◆ **WORK ITEM**
Give the records again, word for word.
----- DATA FOR THE TASK -----
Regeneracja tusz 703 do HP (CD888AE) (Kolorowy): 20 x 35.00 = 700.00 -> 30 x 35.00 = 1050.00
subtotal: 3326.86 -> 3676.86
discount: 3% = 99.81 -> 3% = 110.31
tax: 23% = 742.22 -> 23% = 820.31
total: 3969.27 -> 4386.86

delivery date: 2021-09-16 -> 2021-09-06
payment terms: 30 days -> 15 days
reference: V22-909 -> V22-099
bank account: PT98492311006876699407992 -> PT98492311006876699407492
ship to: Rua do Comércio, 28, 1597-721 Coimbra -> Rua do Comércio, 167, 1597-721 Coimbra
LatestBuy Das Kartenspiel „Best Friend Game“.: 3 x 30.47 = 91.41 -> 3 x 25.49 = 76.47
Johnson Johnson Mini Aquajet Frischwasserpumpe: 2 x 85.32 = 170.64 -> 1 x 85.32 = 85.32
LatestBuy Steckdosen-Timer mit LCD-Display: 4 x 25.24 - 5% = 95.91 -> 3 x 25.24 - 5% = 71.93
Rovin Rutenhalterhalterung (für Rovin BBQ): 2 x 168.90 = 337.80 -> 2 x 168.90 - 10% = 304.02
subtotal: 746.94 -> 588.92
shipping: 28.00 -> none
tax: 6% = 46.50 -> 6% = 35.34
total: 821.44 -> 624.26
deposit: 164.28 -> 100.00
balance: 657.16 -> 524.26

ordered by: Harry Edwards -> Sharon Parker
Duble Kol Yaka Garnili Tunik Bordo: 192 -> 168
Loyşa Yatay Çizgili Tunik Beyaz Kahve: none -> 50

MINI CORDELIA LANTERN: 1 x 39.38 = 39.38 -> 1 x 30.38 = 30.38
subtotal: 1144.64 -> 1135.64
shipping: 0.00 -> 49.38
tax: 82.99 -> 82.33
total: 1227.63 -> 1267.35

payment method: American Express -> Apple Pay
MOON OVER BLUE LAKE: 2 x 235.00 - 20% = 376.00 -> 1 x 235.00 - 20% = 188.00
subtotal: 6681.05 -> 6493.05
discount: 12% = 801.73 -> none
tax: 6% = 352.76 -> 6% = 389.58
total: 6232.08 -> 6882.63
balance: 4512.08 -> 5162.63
-----
◆ **ANSWER**
Regeneracja tusz 703 do HP (CD888AE) (Kolorowy): 20 x 35.00 = 700.00 -> 30 x 35.00 = 1050.00
subtotal: 3326.86 -> 3676.86
discount: 3% = 99.81 -> 3% = 110.31
tax: 23% = 742.22 -> 23% = 820.31
total: 3969.27 -> 4386.86

delivery date: 2021-09-16 -> 2021-09-06
payment terms: 30 days -> 15 days
reference: V22-909 -> V22-099
bank account: PT98492311006876699407992 -> PT98492311006876699407492
ship to: Rua do Comércio, 28, 1597-721 Coimbra -> Rua do Comércio, 167, 1597-721 Coimbra
LatestBuy Das Kartenspiel „Best Friend Game“.: 3 x 30.47 = 91.41 -> 3 x 25.49 = 76.47
Johnson Johnson Mini Aquajet Frischwasserpumpe: 2 x 85.32 = 170.64 -> 1 x 85.32 = 85.32
LatestBuy Steckdosen-Timer mit LCD-Display: 4 x 25.24 - 5% = 95.91 -> 3 x 25.24 - 5% = 71.93
Rovin Rutenhalterhalterung (für Rovin BBQ): 2 x 168.90 = 337.80 -> 2 x 168.90 - 10% = 304.02
subtotal: 746.94 -> 588.92
shipping: 28.00 -> none
tax: 6% = 46.50 -> 6% = 35.34
total: 821.44 -> 624.26
deposit: 164.28 -> 100.00
balance: 657.16 -> 524.26

ordered by: Harry Edwards -> Sharon Parker
Duble Kol Yaka Garnili Tunik Bordo: 192 -> 168
Loyşa Yatay Çizgili Tunik Beyaz Kahve: none -> 50

MINI CORDELIA LANTERN: 1 x 39.38 = 39.38 -> 1 x 30.38 = 30.38
subtotal: 1144.64 -> 1135.64
shipping: 0.00 -> 49.38
tax: 82.99 -> 82.33
total: 1227.63 -> 1267.35

payment method: American Express -> Apple Pay
MOON OVER BLUE LAKE: 2 x 235.00 - 20% = 376.00 -> 1 x 235.00 - 20% = 188.00
subtotal: 6681.05 -> 6493.05
discount: 12% = 801.73 -> none
tax: 6% = 352.76 -> 6% = 389.58
total: 6232.08 -> 6882.63
balance: 4512.08 -> 5162.63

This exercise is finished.